◆ Assignment ◆
Give the number of lines that contain "tint" in the listing, and write nothing else.
—————
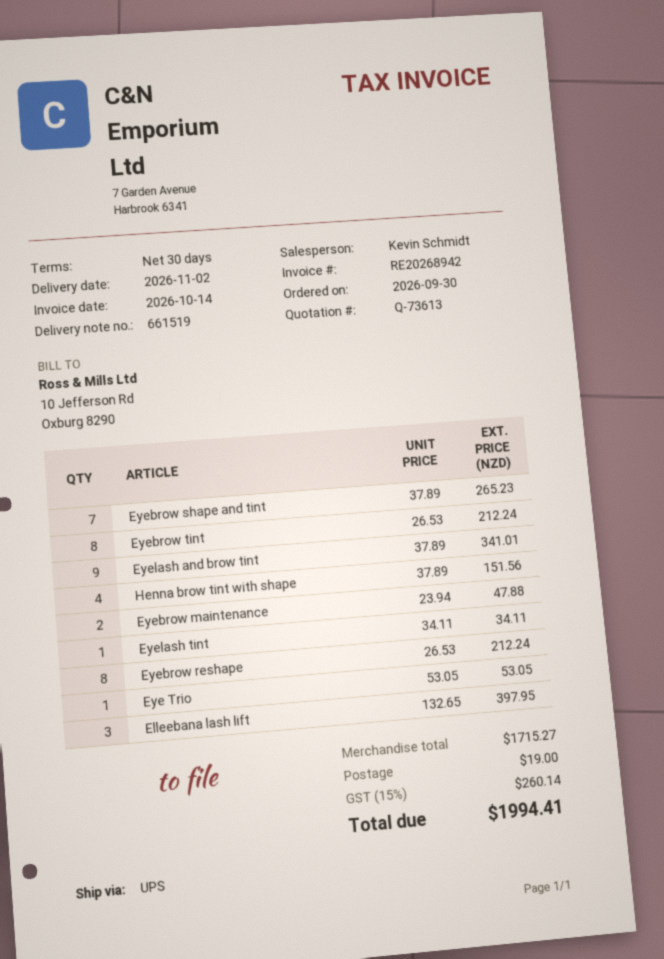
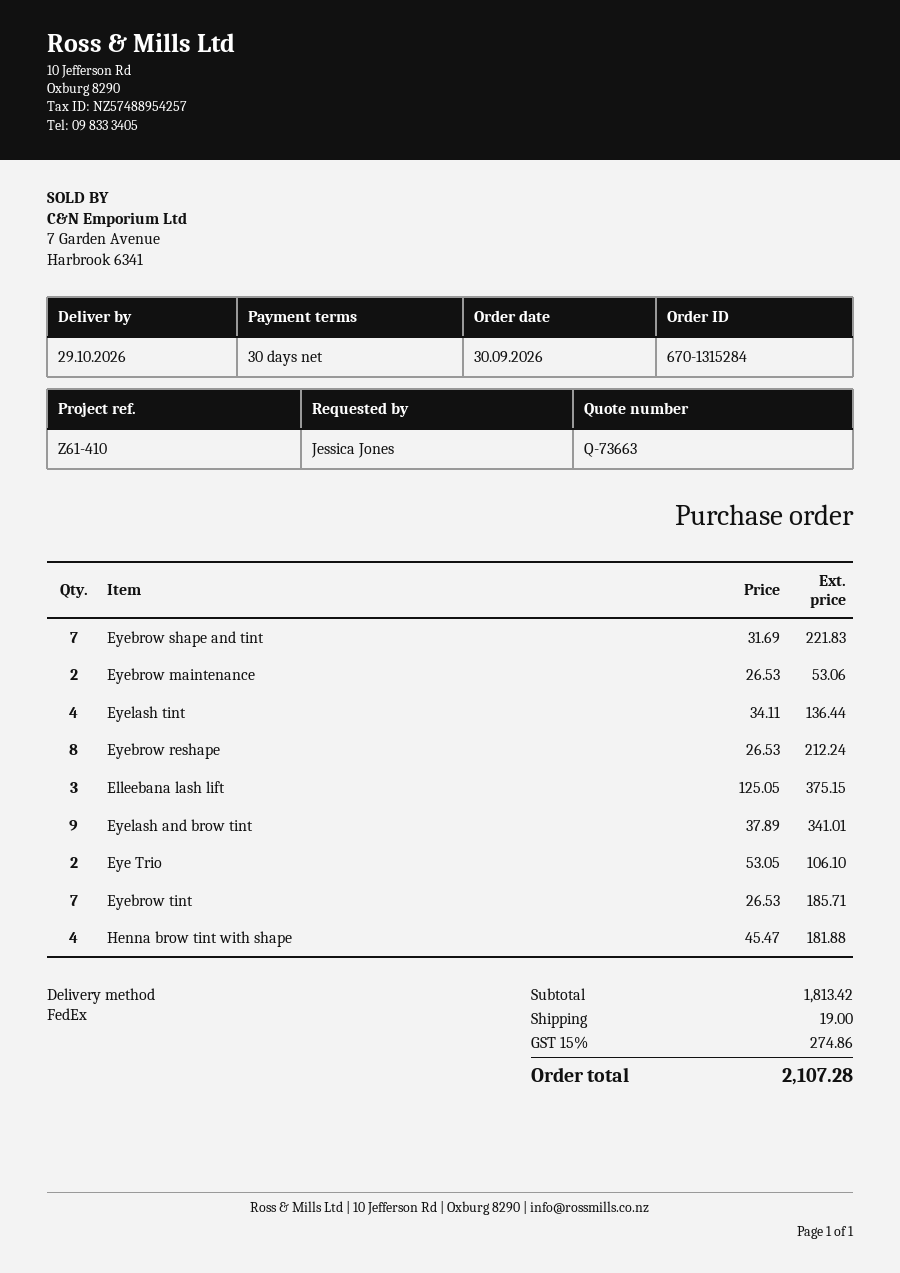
quote number: Q-73613 -> Q-73663
delivery date: 2026-11-02 -> 2026-10-29
shipping method: UPS -> FedEx
Eyebrow shape and tint: 7 x 37.89 = 265.23 -> 7 x 31.69 = 221.83
Eyebrow tint: 8 x 26.53 = 212.24 -> 7 x 26.53 = 185.71
Henna brow tint with shape: 4 x 37.89 = 151.56 -> 4 x 45.47 = 181.88
Eyebrow maintenance: 2 x 23.94 = 47.88 -> 2 x 26.53 = 53.06
Eyelash tint: 1 x 34.11 = 34.11 -> 4 x 34.11 = 136.44
Eye Trio: 1 x 53.05 = 53.05 -> 2 x 53.05 = 106.10
Elleebana lash lift: 3 x 132.65 = 397.95 -> 3 x 125.05 = 375.15
subtotal: 1715.27 -> 1813.42
tax: 15% = 260.14 -> 15% = 274.86
total: 1994.41 -> 2107.28

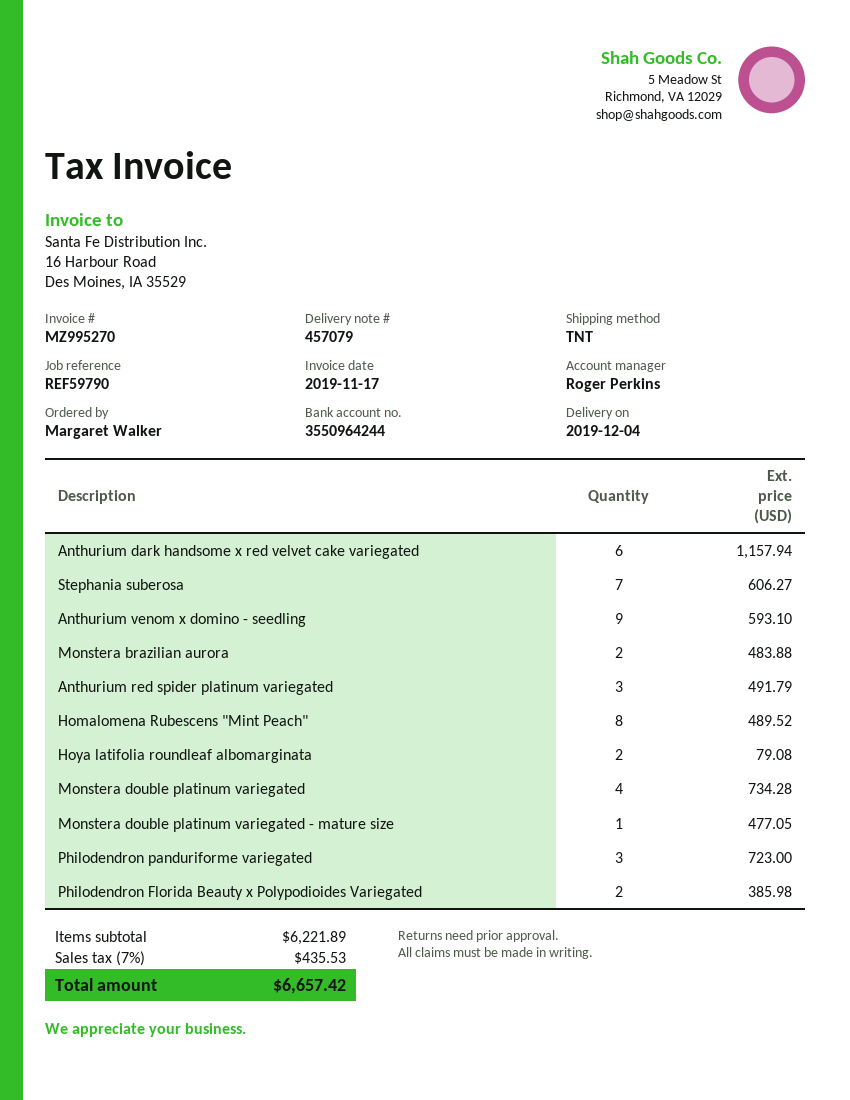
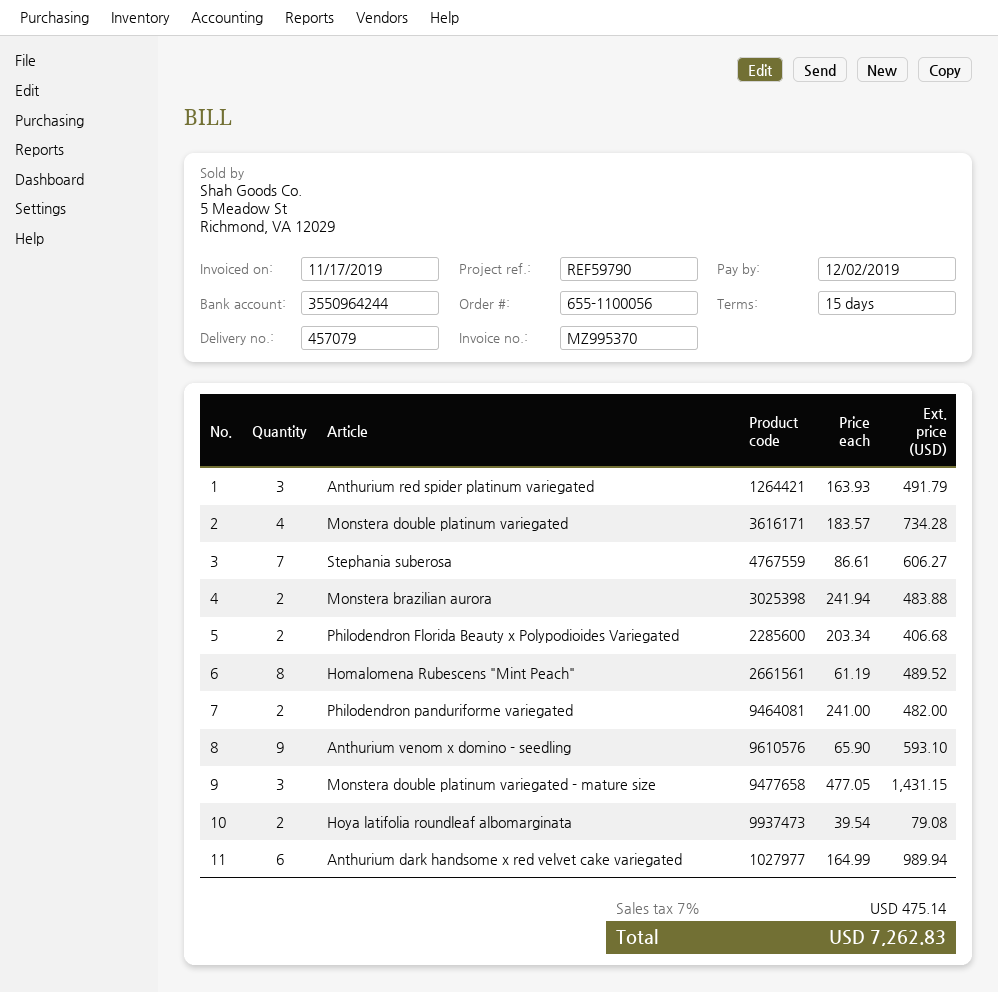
invoice number: MZ995270 -> MZ995370
Anthurium dark handsome x red velvet cake variegated: 6 for 1157.94 -> 6 for 989.94
Monstera double platinum variegated - mature size: 1 for 477.05 -> 3 for 1431.15
Philodendron panduriforme variegated: 3 for 723.00 -> 2 for 482.00
Philodendron Florida Beauty x Polypodioides Variegated: 2 for 385.98 -> 2 for 406.68
tax: 7% = 435.53 -> 7% = 475.14
total: 6657.42 -> 7262.83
—————
◆ Your response ◆
4